I’m a serial bike philanderer now- always a different old frame and project. But my one crabon bike- the Barney motorcycle wannabe- is so friggin good i can’t come up with a reason to change anything or replace it. So hey, my retrogrouchiness has not overridden the joy I can get from a really good mountain bike, even if it’s made of an overpriced, overrated material that isn’t as good at handling impacts as metal. At least the crabon feebrays are repairable, dammit.

wishiwasmerckx said...

Landshark, you say?

Why there's a name I haven't heard in many a year.

Ages ago, when I actually raced (Circa mid 80's),Landsharks were cool and coveted for their wild paint schemes more than anything else.

I had no idea they were still around.
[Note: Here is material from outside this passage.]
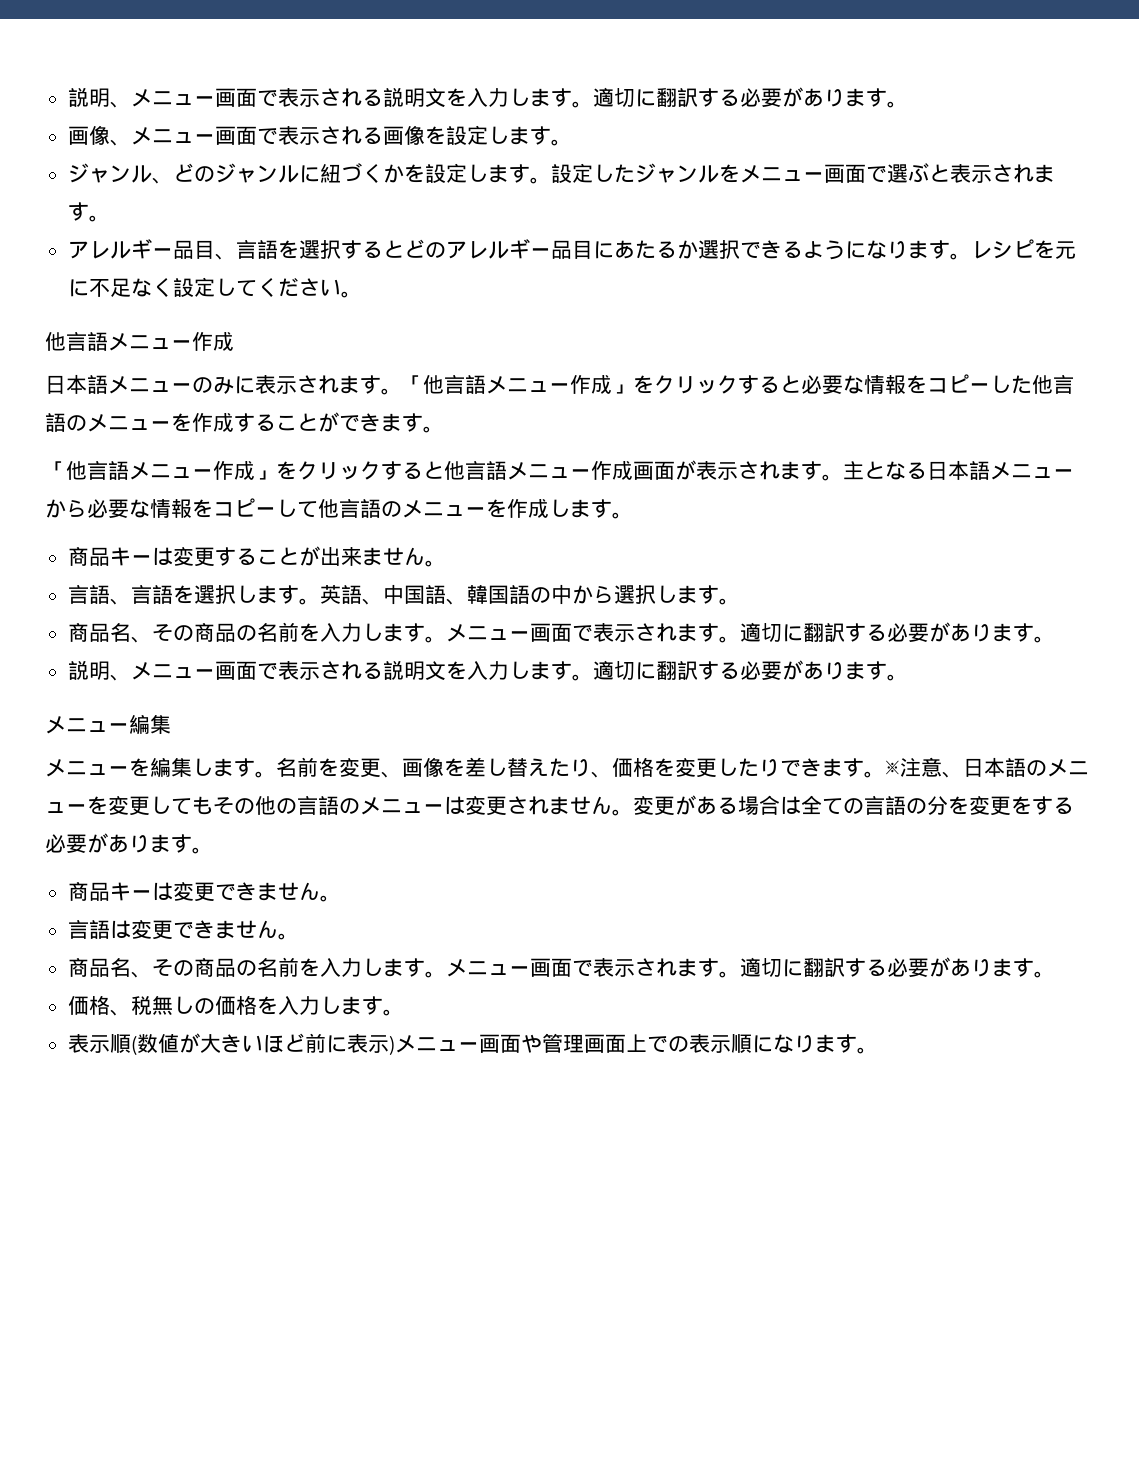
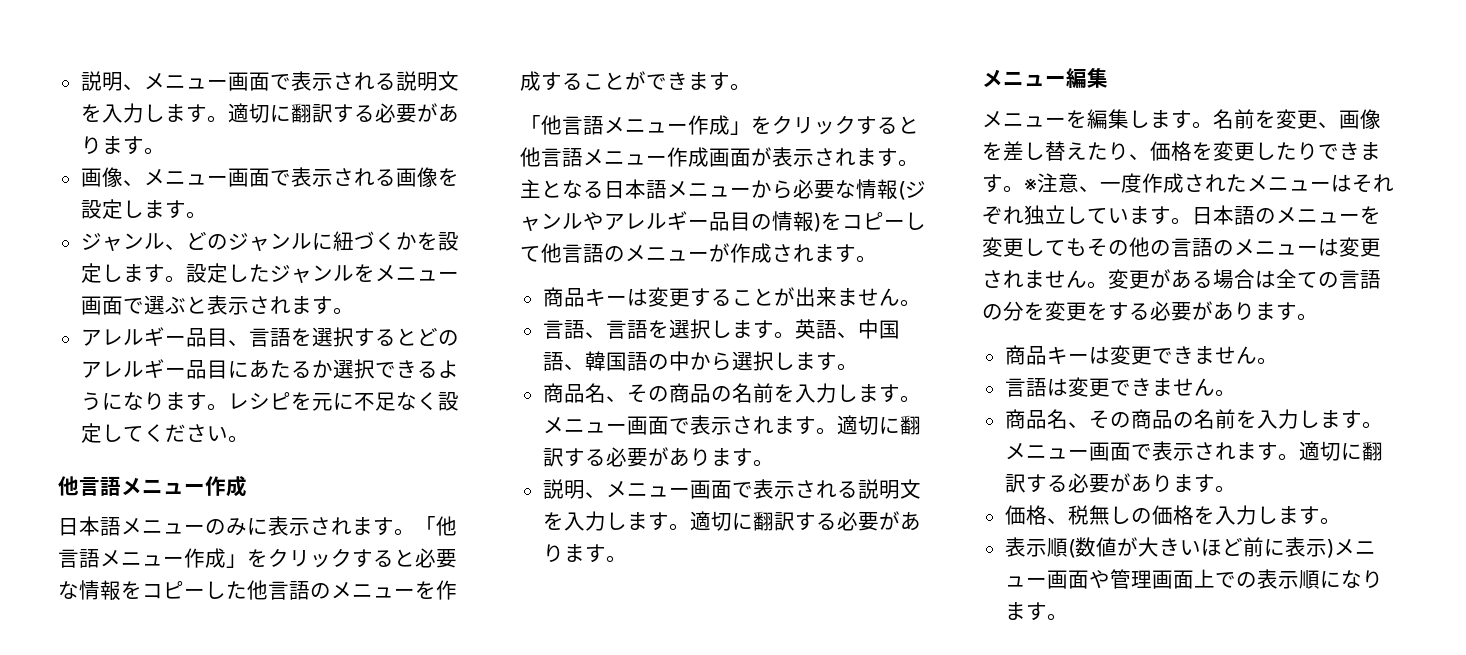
(192, 508) none -> [898,181,926,200] [520,211,821,232] (ジャンルやアレルギー品目の情報)
[486,499,570,518] を作成し -> [709,243,814,263] が作成され
(963, 774) none -> [1100,173,1394,193] [982,205,1192,225] 一度作成されたメニューはそれぞれ独立しています。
According to their website, they will build you a tandem with Ultegra Di2 for $13,995, plus $500.00 for the disc break upgrade.

...and I'm pretty sure that it will still be painted to look like Walt Disney threw up...

Thanks for the stroll down memory lane.

Anonymous said...

wishiwasmerckx:
You're most welcome. I used to work with a guy who commuted into the office pretty much everyday on his Landshark. Otherwise, I’d not have heard of it. He once biked up to Alaska from California but I think that was on another bike.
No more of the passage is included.